Parmi eux, les autorités administratives peu enclines à se voir opposer le caractère confidentiel des avis des juristes d’entreprise. Elles voient d’un mauvais œil les propositions législatives de décembre qui suggèrent de ne lever le secret qu’à l’occasion d’enquêtes pénales ou fiscales. L’Autorité de la concurrence (ADLC), par la voix de son rapporteur général Stanislas Martin, avait d’ores et déjà annoncé dans une tribune des Échos du 23 septembre 2023 que le legal privilege ne saurait lui être opposé, pas plus qu’à la Commission européenne, au risque de “méconnaître la portée du droit de l'Union européenne”. N’ayant pas eu gain de cause avec la loi Justice, l’ADLC profitera de ces nouveaux débats pour obtenir satisfaction. Elle ne sera certainement pas la seule : l’Autorité des marchés financiers exprimait aussi son inquiétude ces derniers mois et a même tenté de faire valoir l’inopposabilité du legal privilege à son égard dans un amendement du 29 juin 2023. En l’absence de défense en séance à l’assemblée, ce dernier n’est pas allé plus loin. À ce sujet, Dominique Vérien, la rapporteure de la commission des lois du Sénat, a souligné durant la discussion générale du 14 février que “les amendements [à venir] seront l'occasion de débattre du pouvoir des [autorités administratives indépendantes]”.

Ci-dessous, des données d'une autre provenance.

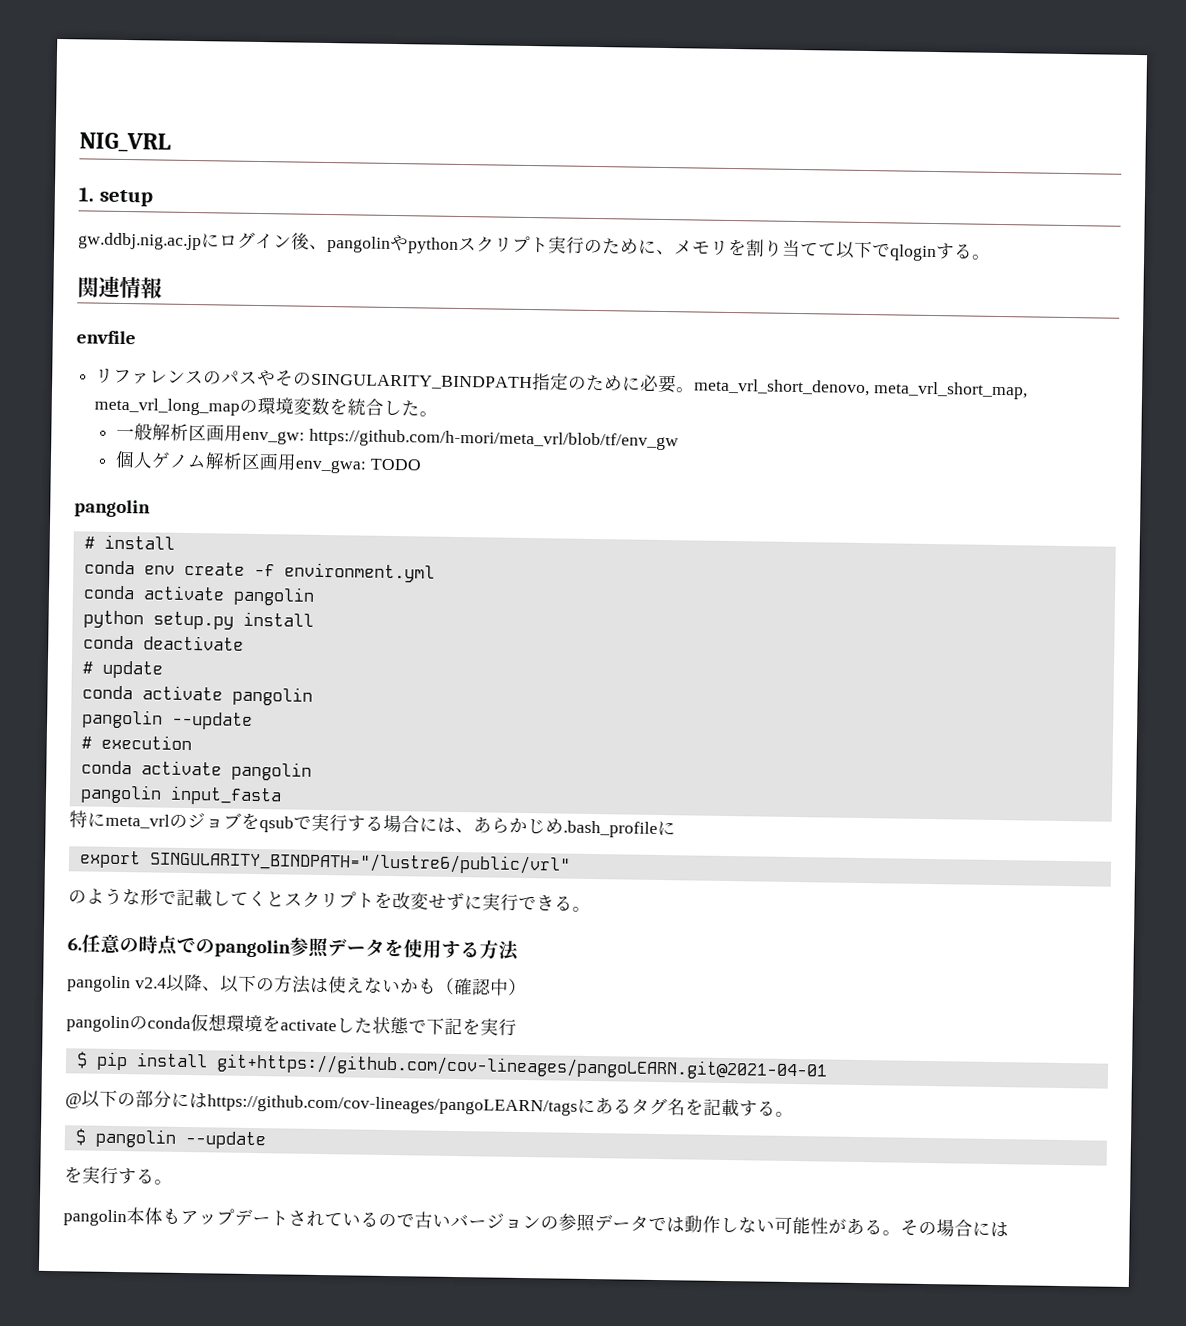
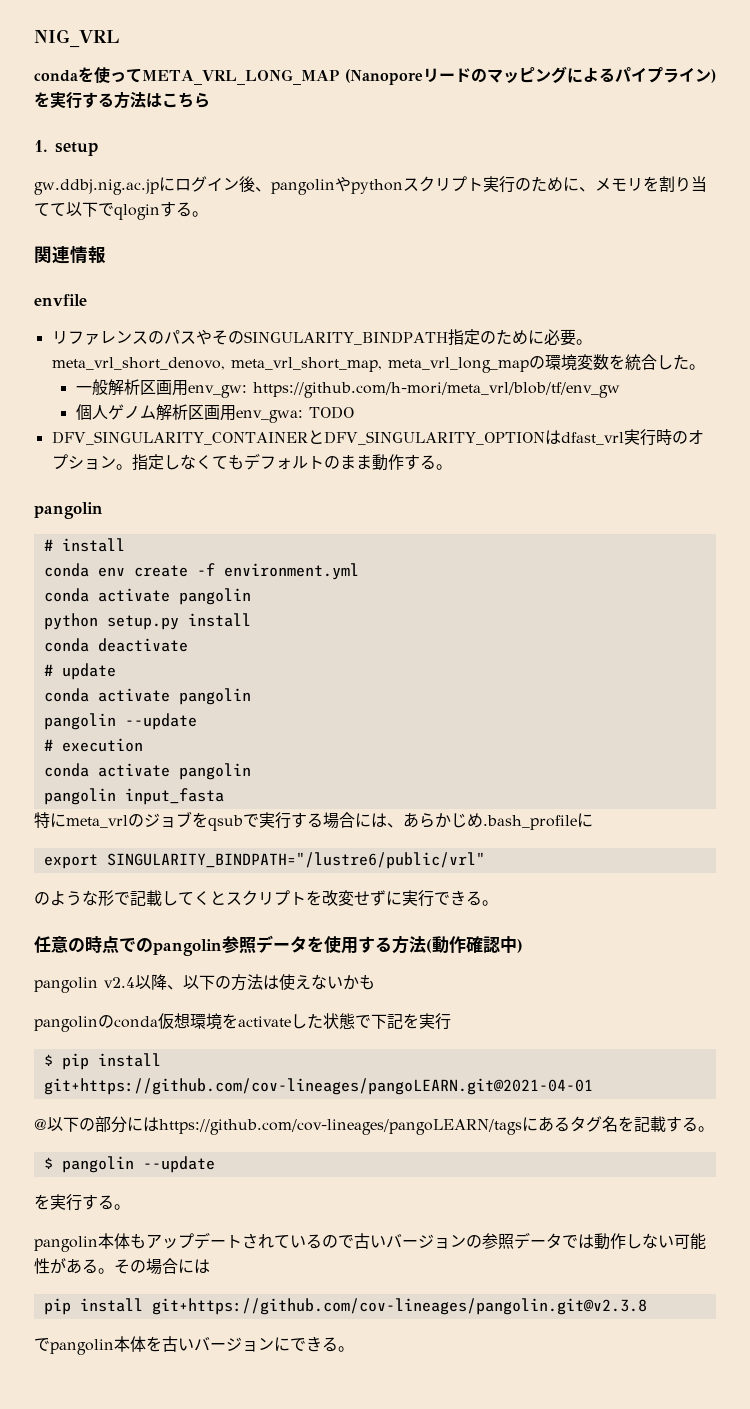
(171, 142) none -> [34,66,716,85] [34,91,210,109] // condaを使ってMETA_VRL_LONG_MAP (Nanoporeリードのマッピングによるパイプライン)を実行する方法はこちら
(422, 464) none -> [51,429,704,446] [51,453,452,471] // DFV_SINGULARITY_CONTAINERとDFV_SINGULARITY_OPTIONはdfast_vrl実行時のオプション。指定しなくてもデフォルトのまま動作する。
[67,937,82,951] 6. -> (498, 903) none
(519, 950) none -> [426,936,523,953] (動作確認中)
[435,977,527,997] （確認中） -> (375, 982) none
(1009, 1229) none -> [43,1298,647,1315] [34,1336,354,1355] // pip install git+https://github.com/cov-lineages/pangolin.git@v2.3.8 // でpangolin本体を古いバージョンにできる。

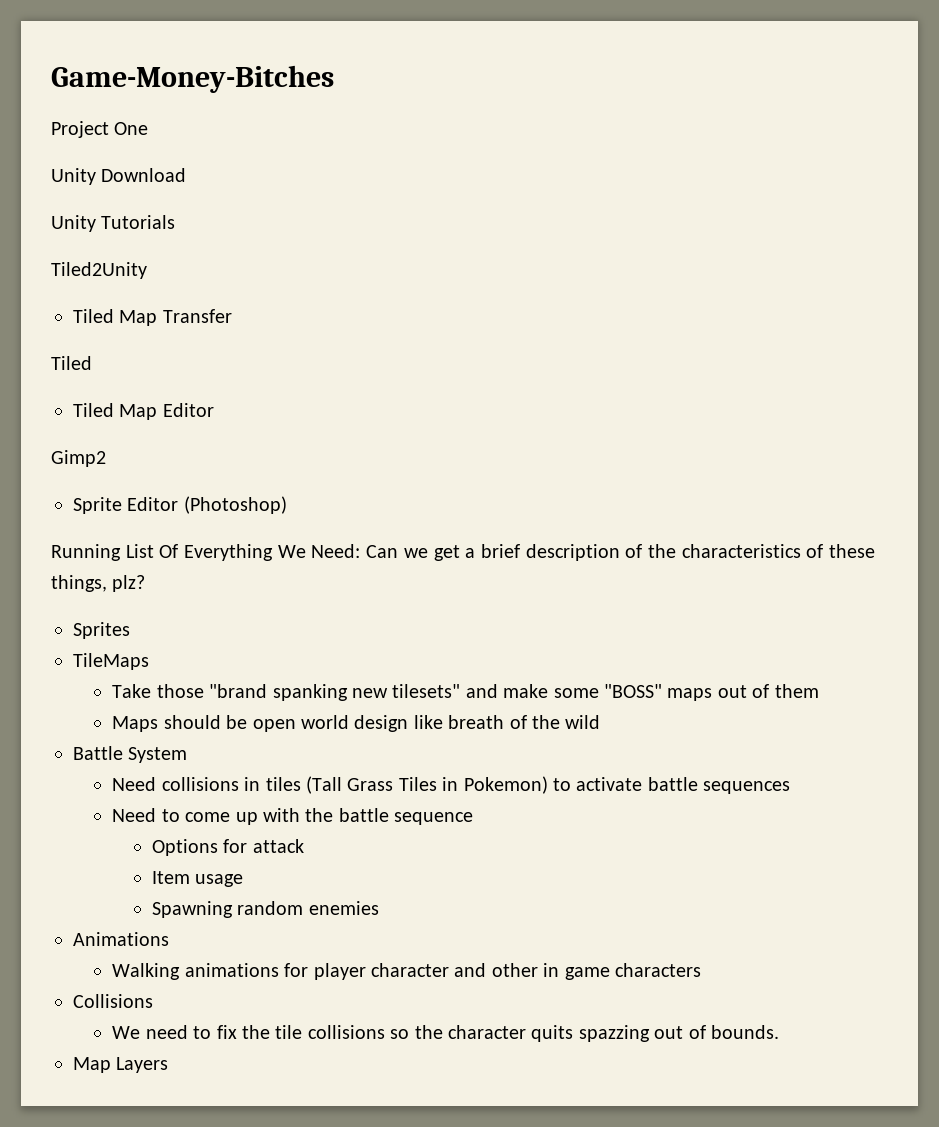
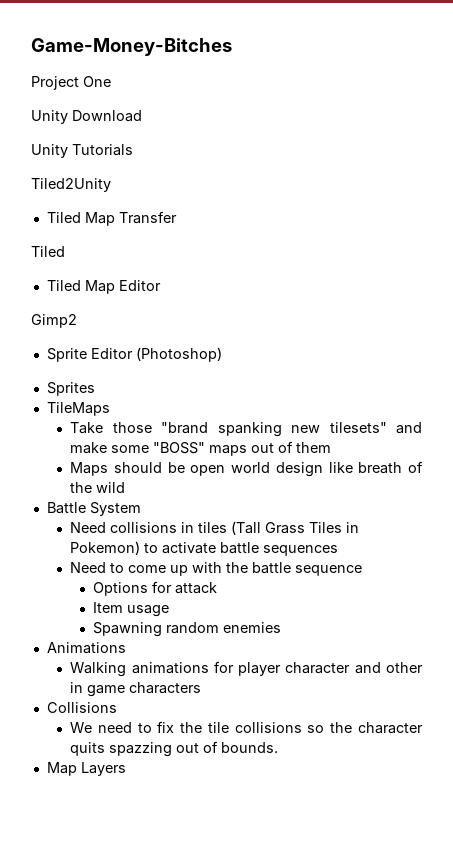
[51,544,875,561] [51,575,146,592] // Running List Of Everything We Need: Can we get a brief description of the characteristics of these things, plz? -> (222, 354) none

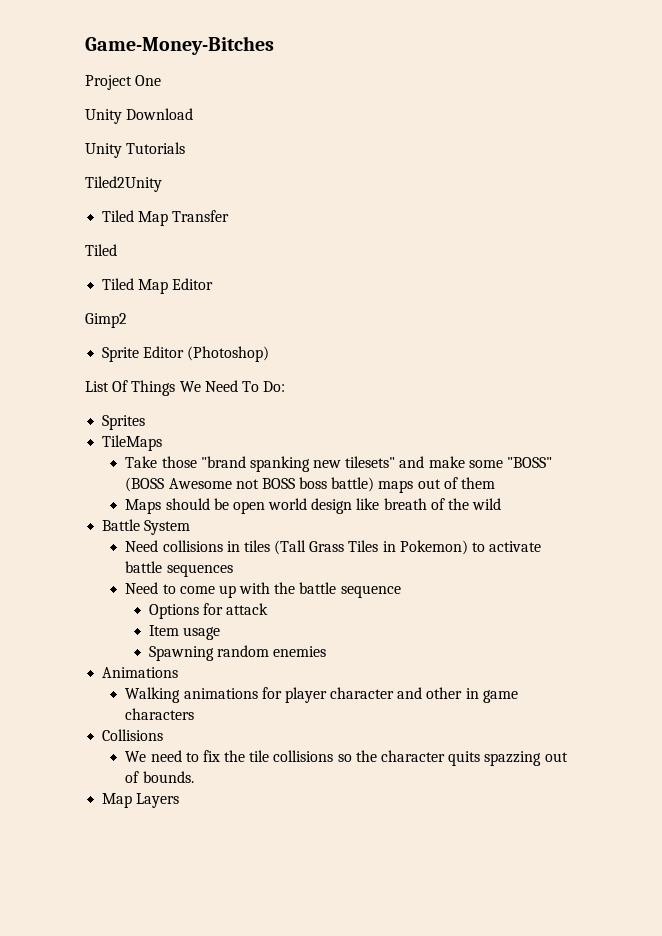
(222, 354) none -> [85,380,286,396] // List Of Things We Need To Do:
(206, 448) none -> [125,477,375,492] (BOSS Awesome not BOSS boss battle)

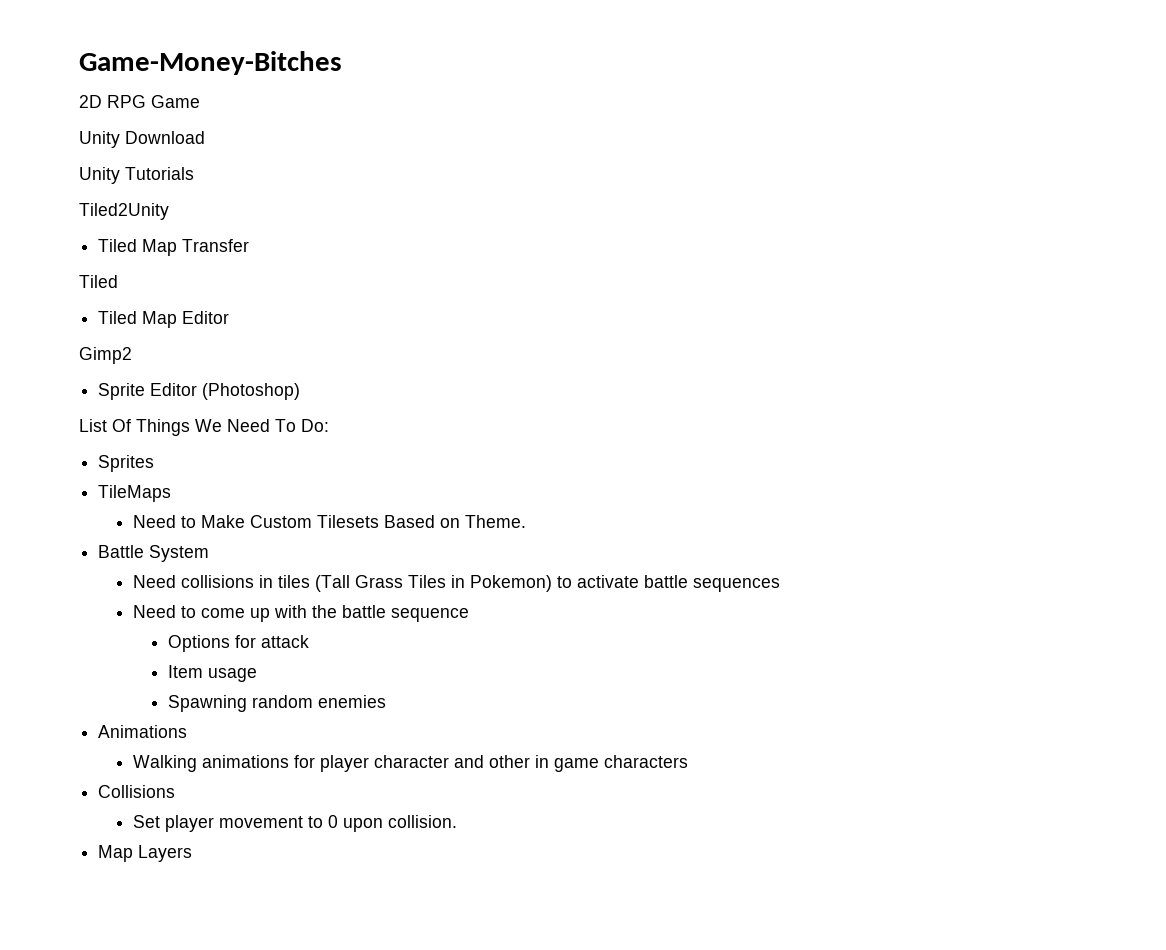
[85,75,162,90] Project One -> [79,95,200,108] 2D RPG Game
[125,456,553,472] [125,477,496,493] [125,498,502,514] Take those "brand spanking new tilesets" and make some "BOSS" (BOSS Awesome not BOSS boss battle) maps out of them // Maps should be open world design like breath of the wild -> [133,515,527,528] Need to Make Custom Tilesets Based on Theme.
[125,750,568,766] [125,771,194,783] We need to fix the tile collisions so the character quits spazzing out of bounds. -> [133,815,458,832] Set player movement to 0 upon collision.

Possible retour devant le Conseil constitutionnel

Aux autorités administratives s’ajoutent les barreaux. Dans une motion votée le 1er février 2024, le barreau de Lyon “exprime sa ferme opposition aux projets de loi instituant la confidentialité des avis des juristes d’entreprise”. Le lendemain, dans une résolution adoptée en Assemblée générale, c’est au tour du Conseil national des barreaux (CNB) de rappeler, “son opposition […] à la reconnaissance d’un privilège de confidentialité (legal privilege) couvrant les avis, consultations et correspondances émis par les juristes d'entreprise au sein de celle-ci”. Une opinion qui n’est pas partagée par l’ensemble de la profession. Pierre-Olivier Sur, avocat pénaliste chez FTMS et ancien Bâtonnier de l’Ordre des Avocats de Paris, regrette la position du CNB et estime “que Paris, première place de droit au monde, et toute la France du droit, vont de plus en plus souffrir d'un désavantage compétitif préjudiciable à tout un écosystème” si les barreaux persistent dans leur “résistance” et que le legal privilege n’est pas adopté.

D’autant plus que la possible adoption du texte par le Parlement n’assure pas l’avenir de la confidentialité des avis des juristes d’entreprise. Le Conseil constitutionnel pourrait être à nouveau saisi pour contrôler la proposition de loi. Et cette fois, les sages de la rue Montpensier se prononceront sur le fond du texte et scelleront le sort du legal privilege. Le périple de la confidentialité des avis des juristes d’entreprises n’est donc pas terminé.